INSTRUCTIONS FOR THE TASK - Please return each entry exactly as it appears, but not the pictures.

╭─ RAW DATA

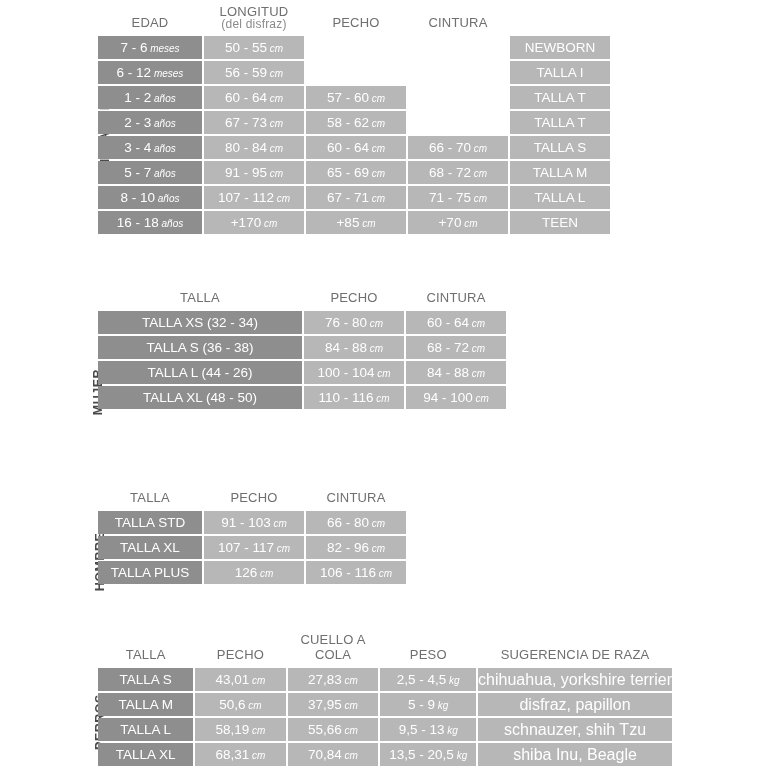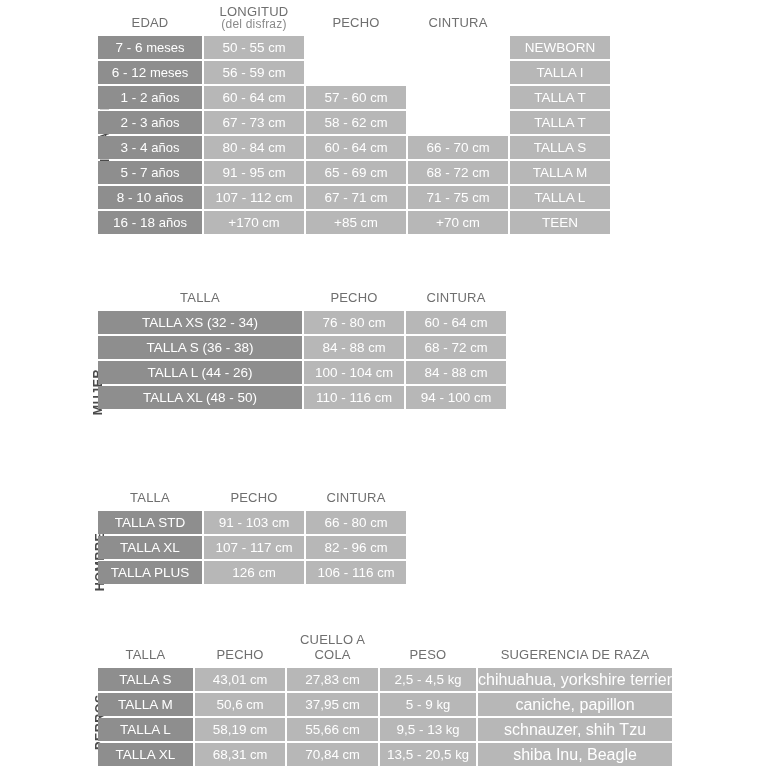--- a/index.html
+++ b/index.html
@@ -61,8 +61,9 @@
     white-space: nowrap;
   }
   .cell .u {
-    font-size: 13px;
+    font-size: 10px;
     vertical-align: baseline;
+    font-style: italic;
   }
   .cell .small {
     font-size: 16px;

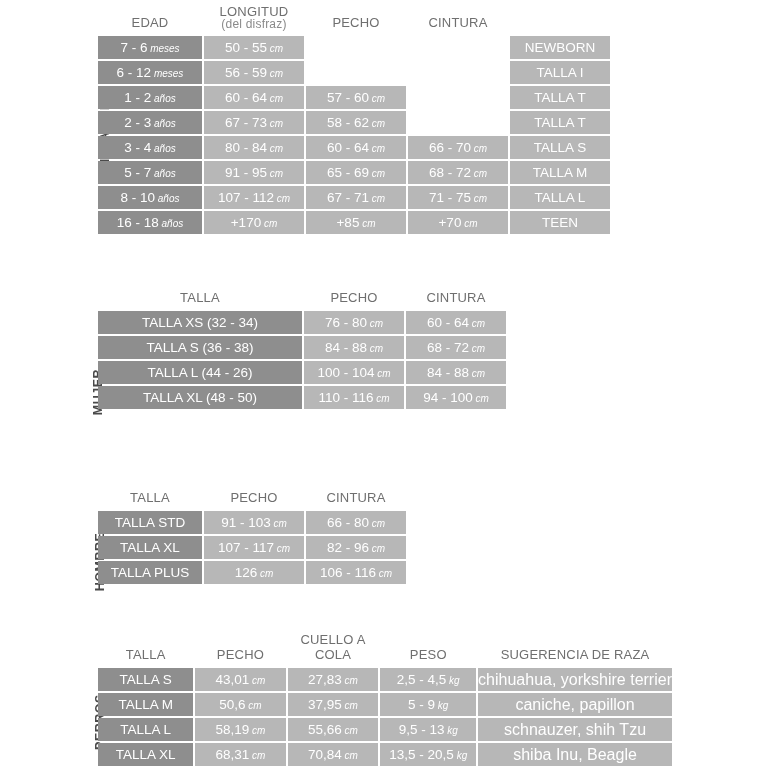--- a/index.html
+++ b/index.html
@@ -321,7 +321,7 @@
             <td class="cell c-light"><span>50,6</span><span class="u"> cm</span></td>
             <td class="cell c-light"><span>37,95</span><span class="u"> cm</span></td>
             <td class="cell c-light"><span>5 - 9</span><span class="u"> kg</span></td>
-            <td class="cell c-light"><span class="small">caniche, papillon</span></td>
+            <td class="cell c-light"><span class="small">disfraz, papillon</span></td>
           </tr>
           <tr>
             <td class="cell c-dark"><span>TALLA L</span></td>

╰─

ANSWER SPACE -
--- a/index.html
+++ b/index.html
@@ -61,8 +61,9 @@
     white-space: nowrap;
   }
   .cell .u {
-    font-size: 13px;
+    font-size: 10px;
     vertical-align: baseline;
+    font-style: italic;
   }
   .cell .small {
     font-size: 16px;

--- a/index.html
+++ b/index.html
@@ -321,7 +321,7 @@
             <td class="cell c-light"><span>50,6</span><span class="u"> cm</span></td>
             <td class="cell c-light"><span>37,95</span><span class="u"> cm</span></td>
             <td class="cell c-light"><span>5 - 9</span><span class="u"> kg</span></td>
-            <td class="cell c-light"><span class="small">caniche, papillon</span></td>
+            <td class="cell c-light"><span class="small">disfraz, papillon</span></td>
           </tr>
           <tr>
             <td class="cell c-dark"><span>TALLA L</span></td>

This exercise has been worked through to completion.